To our surprise, we did not find strong support for the predominant view that banks provide loans to firms where problems of monitoring and verification of project quality between insiders and outsiders are greatest. Proxies for the need for bank monitoring (levels of intangible assets and research & development spending/sales) were not consistently related to bank debt concentration as suggested by the theory. We find the strongest support for the special monitoring role of banks among larger firms with more than $1 million in assets. Bank debt as a percentage of all liabilities is somewhat greater for these larger firms with a high proportion on non-collateralizable intangible assets.
Our results are more consistent with the view that banks can overcome informational problems by building relationships with firms, but that these same relationships may become onerous and prevent managers from pursuing growth opportunities. Consistent with the idea that firms with strong growth opportunities use bank debt less and opt for arms-length debt, we find that larger firms which can most readily access arms-length debt do so when they are in industries which are viewed positively by the stock market. Also consistent with the idea that banks build relationships with firms only when they can be assured that such relationships are largely exclusive, we find that bank borrowing is greatest among firms with relatively little debt in their capital structures. Banks lend far less to firms which are heavily indebted, especially when they are small.

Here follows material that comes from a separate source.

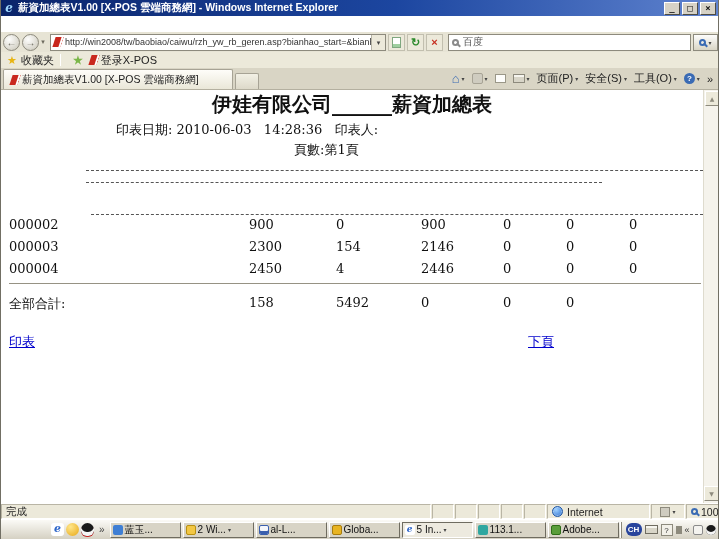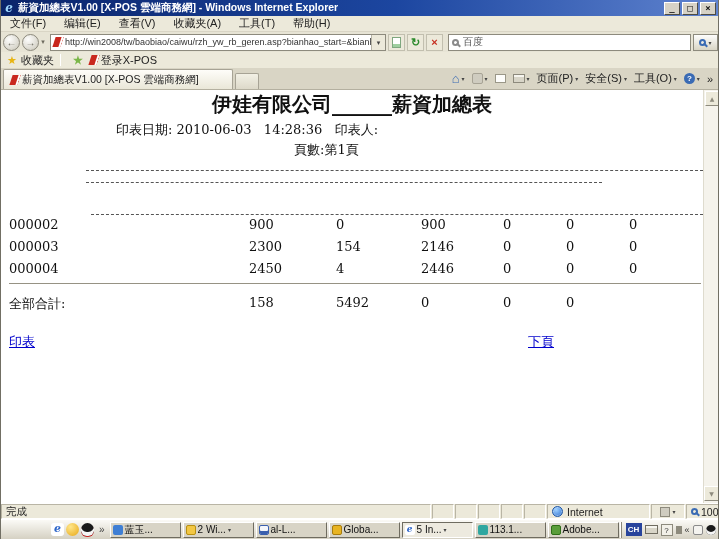"文件(F)" div.menubar { html: <div> <span>文件(F)</span> <span>编辑(E)</span> <span>查看(V)</span> <span>收藏夹(A)</span> <span>工具(T)</span> <span>帮助(H)</span> </div> -> none }
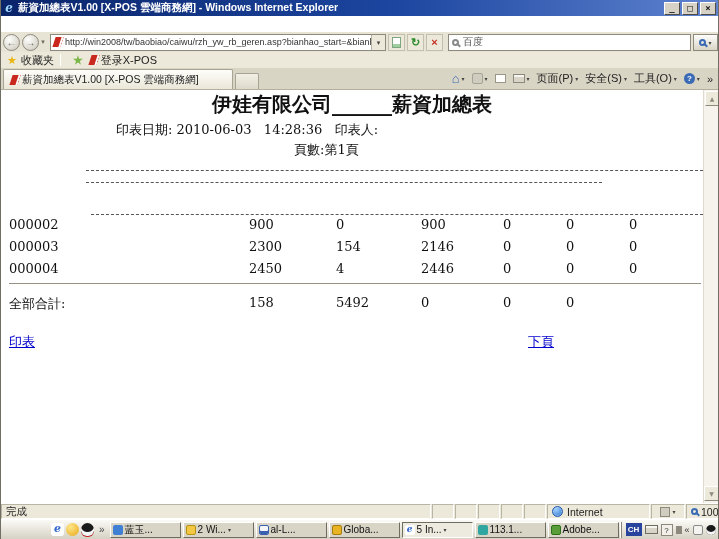"CH" .lang { border-radius: none -> 6px }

One of the important implications of our study is that credit managers and bank relationship managers need to be cognizant of the impact of decisions to drop bank relationships. Given that bank loans are most likely to be made when a firm has built a good track record with a relationship, it is important to maintain the relationship even in cases when cheaper sources of capital may be available. This holds even for firms with some access to debt in the public market. The public bond market and the market for private placements seems to tighten more frequently than bank debt markets. In 1989, adverse news in the junk debt market, for example, led to conditions where a number of mid-sized firms were not able to obtain credit at any cost.